**HOW TO COMPLETE THIS TASK**
The output should consist solely of the lines running from the one that contains "LEFFINGWELL910004: 5 x" through the end of the records below, copied exactly.

**SOURCE INFORMATION**

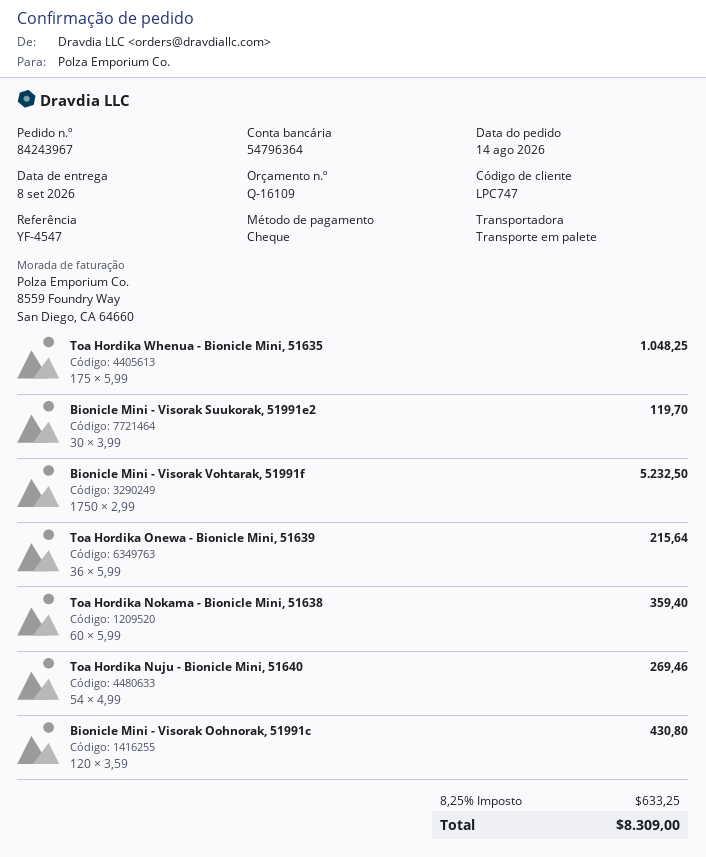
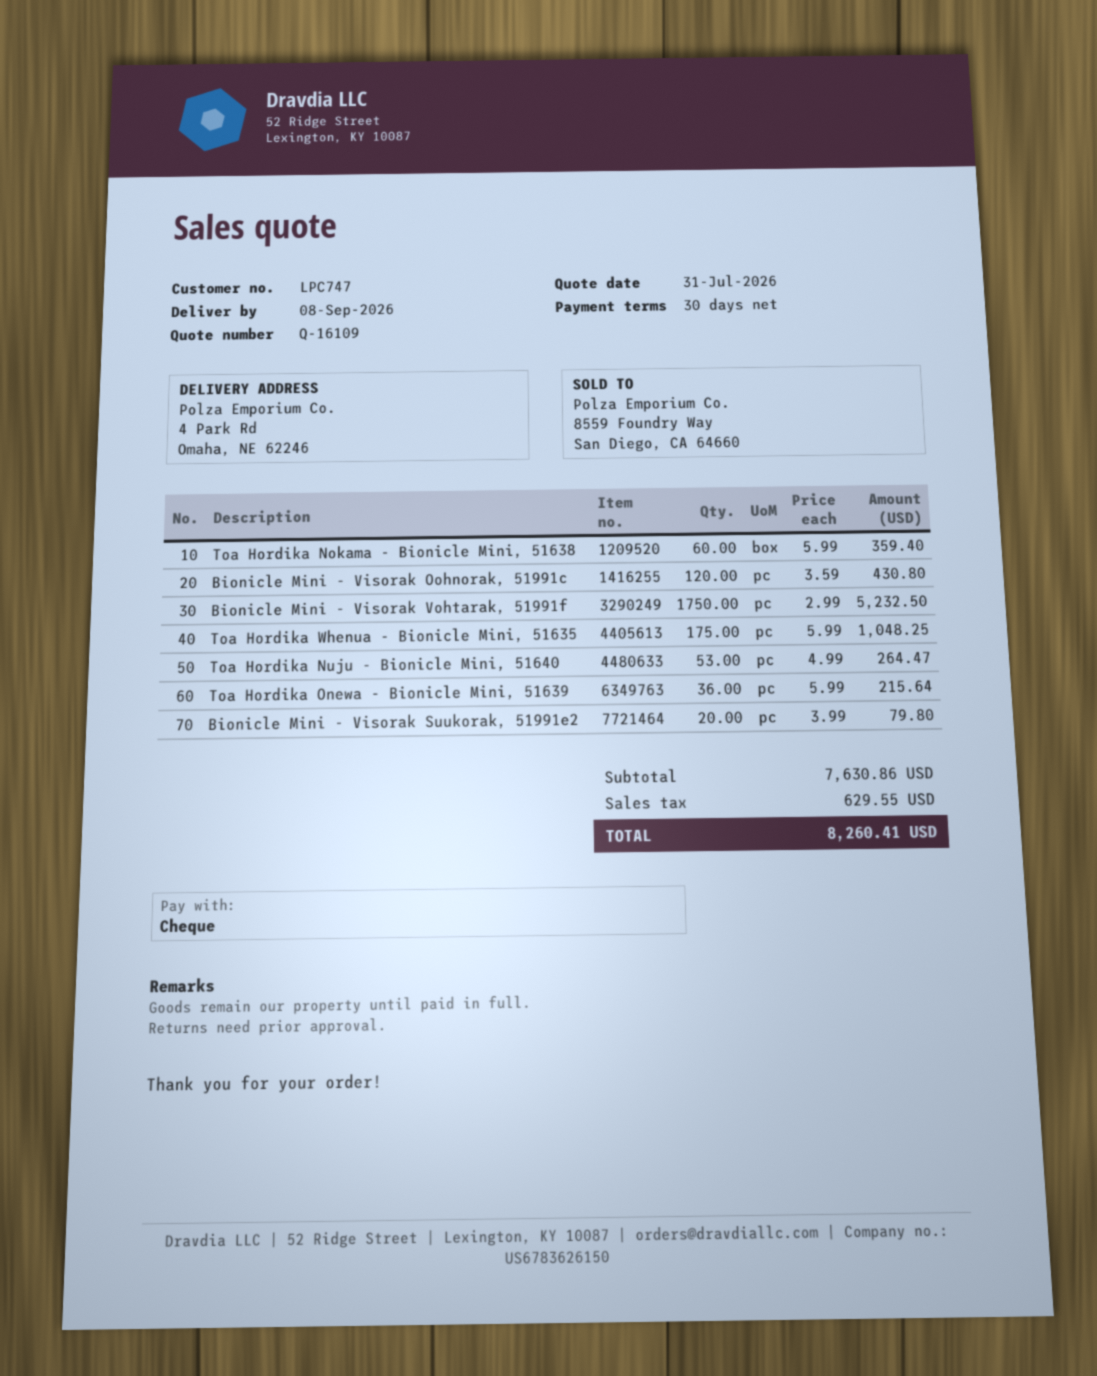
Bionicle Mini - Visorak Suukorak, 51991e2: 30 x 3.99 = 119.70 -> 20 x 3.99 = 79.80
Toa Hordika Nuju - Bionicle Mini, 51640: 54 x 4.99 = 269.46 -> 53 x 4.99 = 264.47
tax: 633.25 -> 629.55
total: 8309.00 -> 8260.41

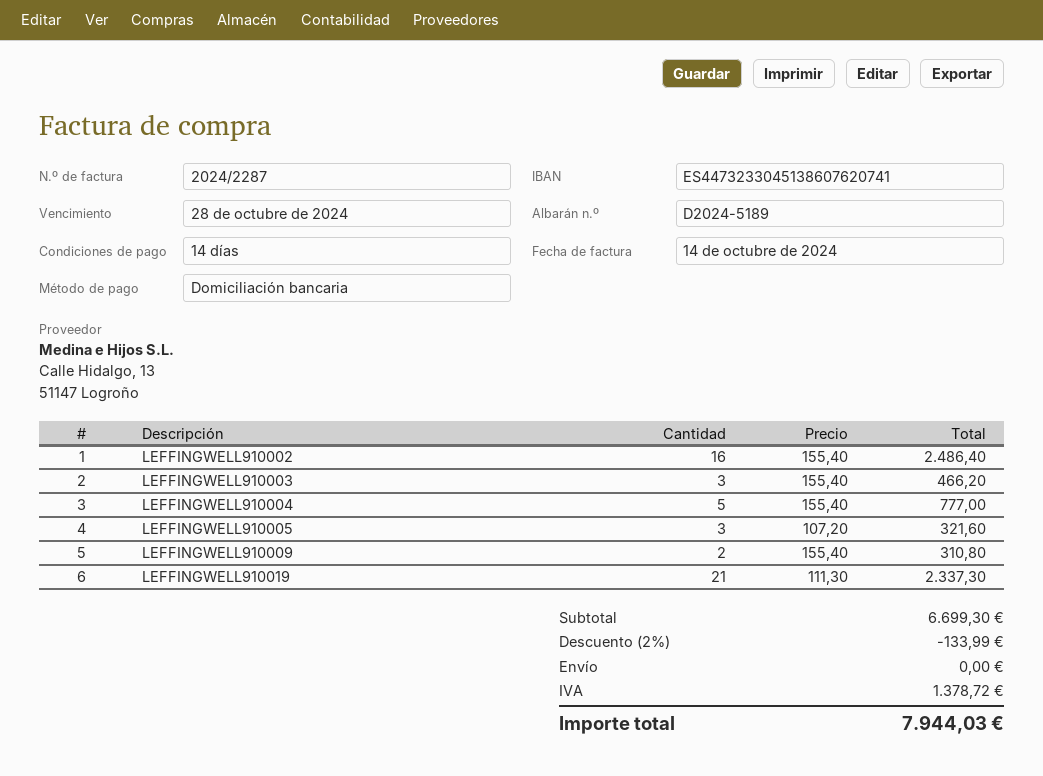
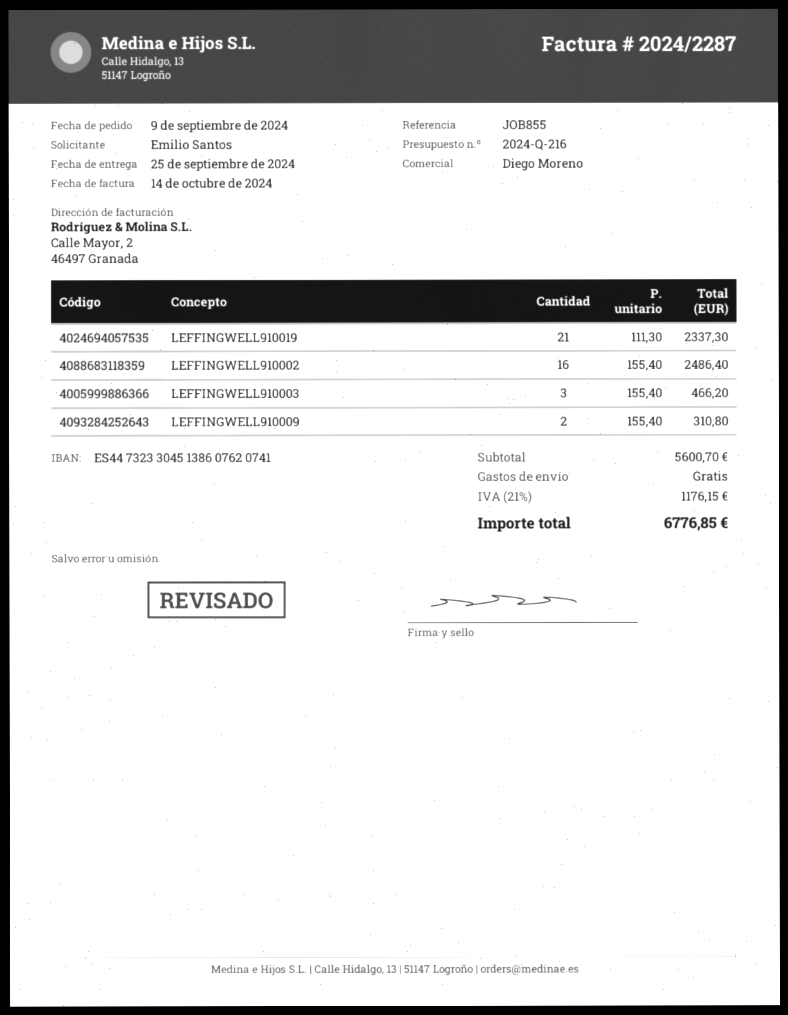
LEFFINGWELL910004: 5 x 155.40 = 777.00 -> none
LEFFINGWELL910005: 3 x 107.20 = 321.60 -> none
subtotal: 6699.30 -> 5600.70
discount: 2% = 133.99 -> none
tax: 1378.72 -> 1176.15
total: 7944.03 -> 6776.85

**YOUR RESPONSE**
LEFFINGWELL910004: 5 x 155.40 = 777.00 -> none
LEFFINGWELL910005: 3 x 107.20 = 321.60 -> none
subtotal: 6699.30 -> 5600.70
discount: 2% = 133.99 -> none
tax: 1378.72 -> 1176.15
total: 7944.03 -> 6776.85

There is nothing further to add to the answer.